=== Begin Enclosure ===

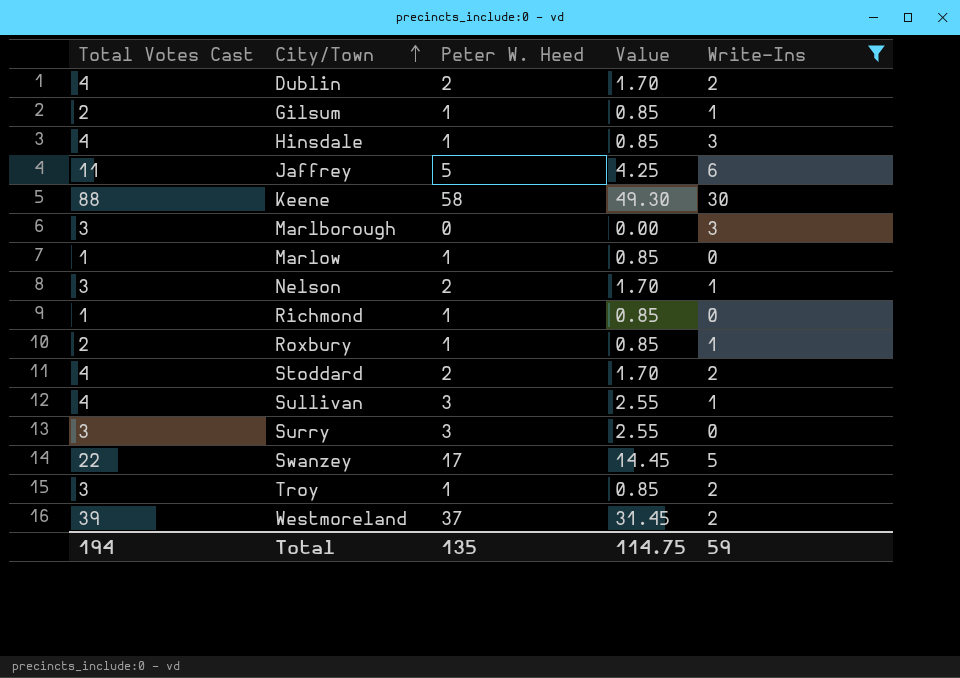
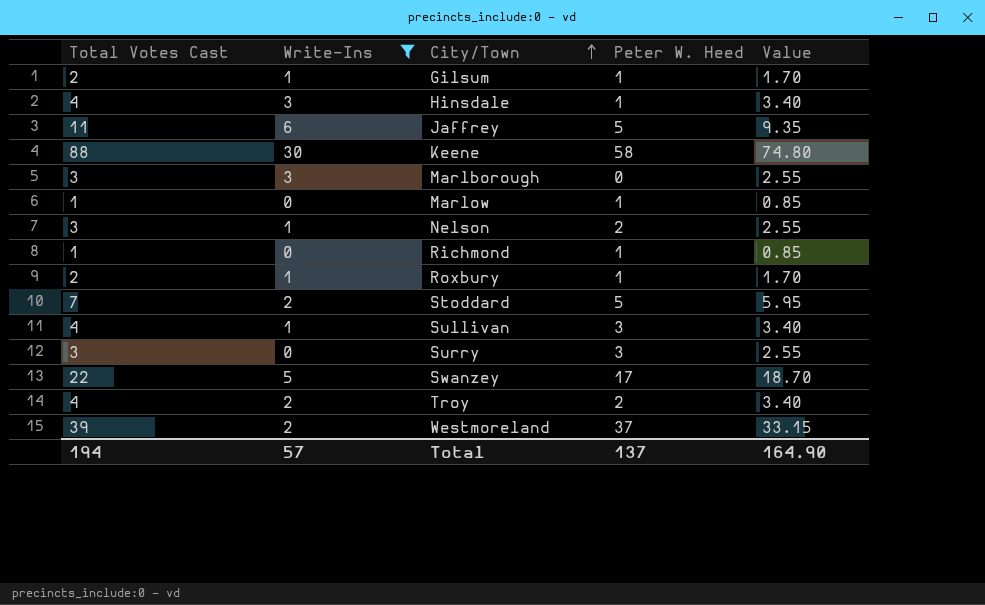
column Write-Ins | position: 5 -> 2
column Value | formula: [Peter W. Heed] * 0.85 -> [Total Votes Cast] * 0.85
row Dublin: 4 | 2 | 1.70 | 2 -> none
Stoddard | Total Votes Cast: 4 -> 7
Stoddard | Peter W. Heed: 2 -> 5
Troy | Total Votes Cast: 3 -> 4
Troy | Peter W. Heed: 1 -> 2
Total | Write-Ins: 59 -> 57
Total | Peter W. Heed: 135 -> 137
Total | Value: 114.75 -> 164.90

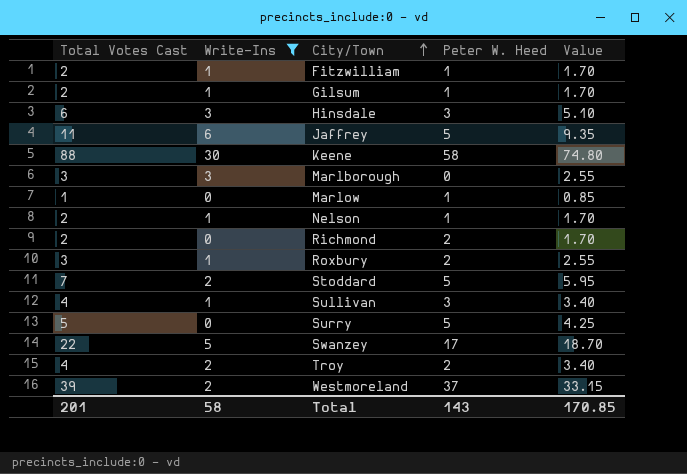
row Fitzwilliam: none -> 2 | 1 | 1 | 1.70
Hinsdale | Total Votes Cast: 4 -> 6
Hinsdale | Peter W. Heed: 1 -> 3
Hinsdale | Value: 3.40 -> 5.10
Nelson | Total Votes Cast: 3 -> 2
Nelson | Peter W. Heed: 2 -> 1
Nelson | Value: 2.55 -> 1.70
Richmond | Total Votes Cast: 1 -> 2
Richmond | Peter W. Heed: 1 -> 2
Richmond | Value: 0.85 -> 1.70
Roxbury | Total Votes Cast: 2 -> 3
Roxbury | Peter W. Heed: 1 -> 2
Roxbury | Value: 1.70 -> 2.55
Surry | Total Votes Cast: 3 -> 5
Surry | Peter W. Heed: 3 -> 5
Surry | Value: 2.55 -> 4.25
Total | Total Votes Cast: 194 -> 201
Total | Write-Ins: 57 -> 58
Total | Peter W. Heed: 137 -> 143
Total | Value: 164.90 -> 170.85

=== End Enclosure ===

TO DO:
Go through the entries above and count the lines holding the word "Troy"; write nothing but the number.

ANSWER FOR THE TASK:
2